Look through the listing below, find every line with the string "channelId", and copy it.

↓

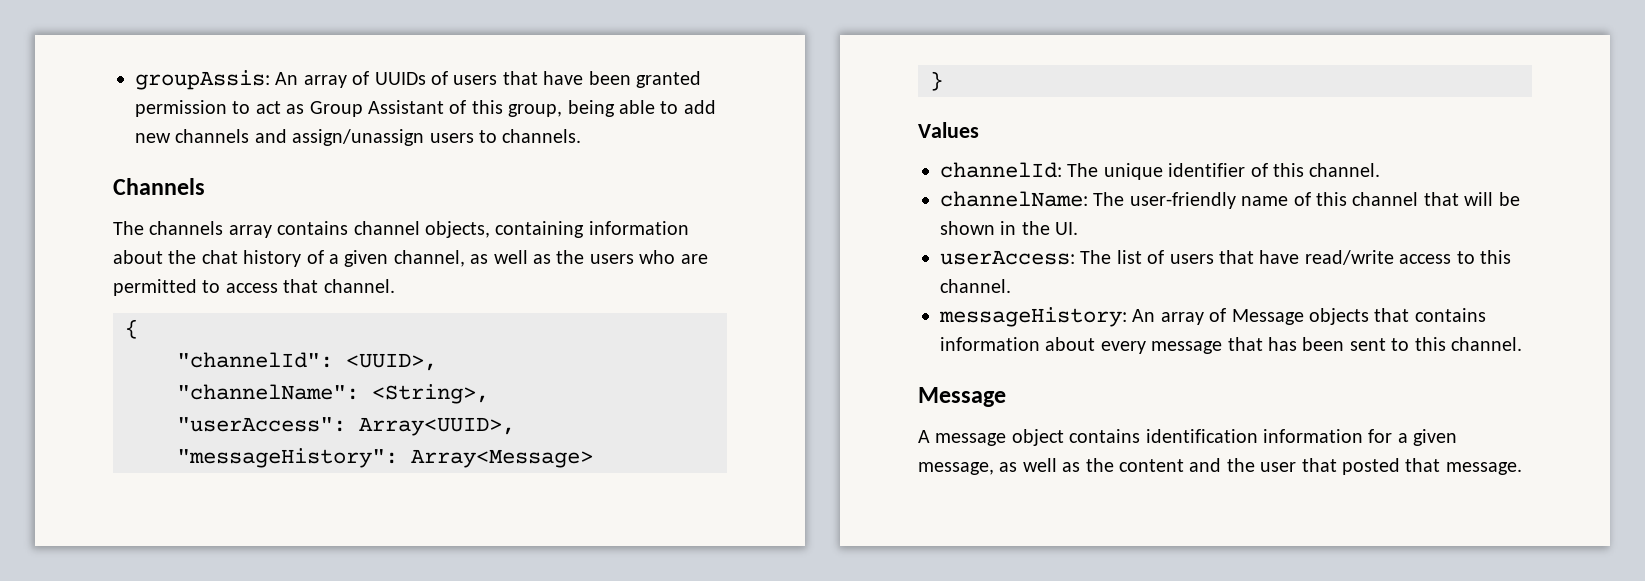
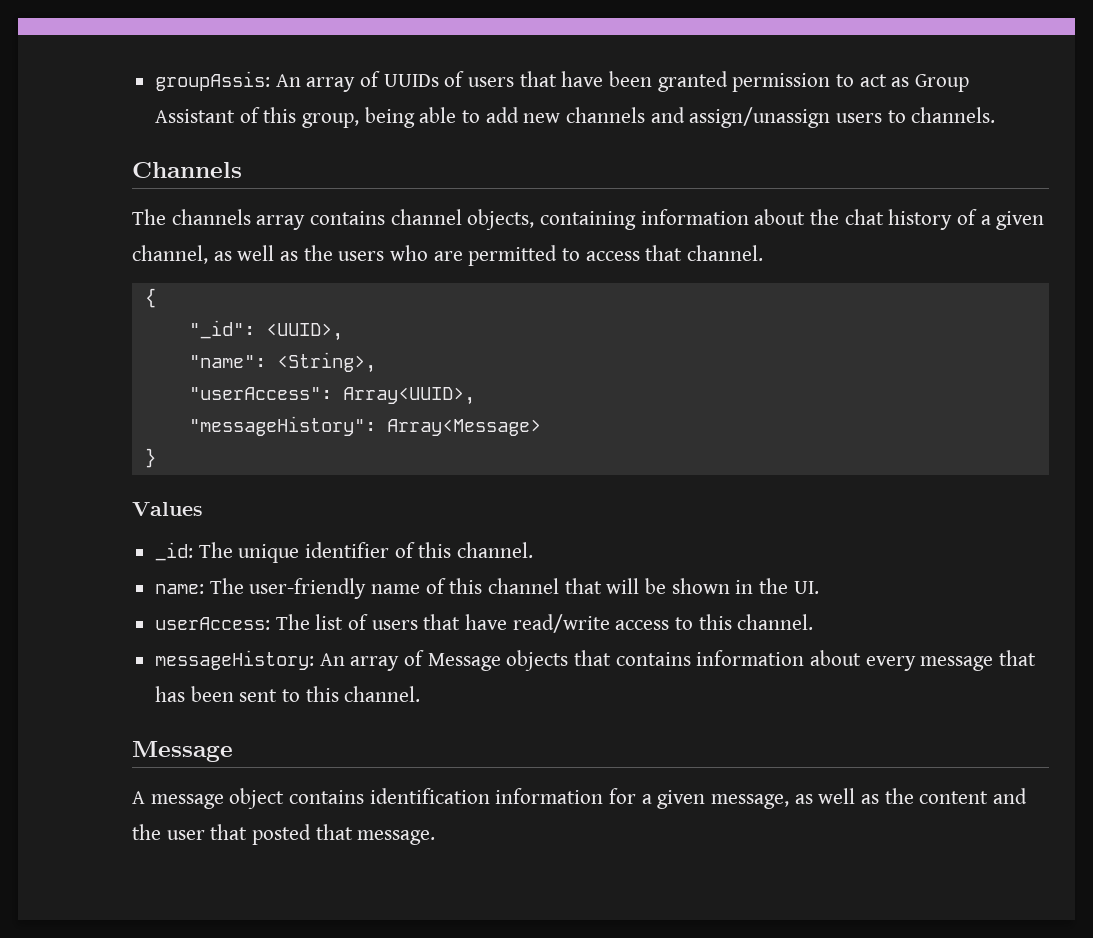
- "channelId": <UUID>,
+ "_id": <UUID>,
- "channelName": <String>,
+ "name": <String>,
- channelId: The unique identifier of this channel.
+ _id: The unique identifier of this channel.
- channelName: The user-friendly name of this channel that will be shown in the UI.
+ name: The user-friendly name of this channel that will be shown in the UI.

↑

Exercise response:
- "channelId": <UUID>,
- channelId: The unique identifier of this channel.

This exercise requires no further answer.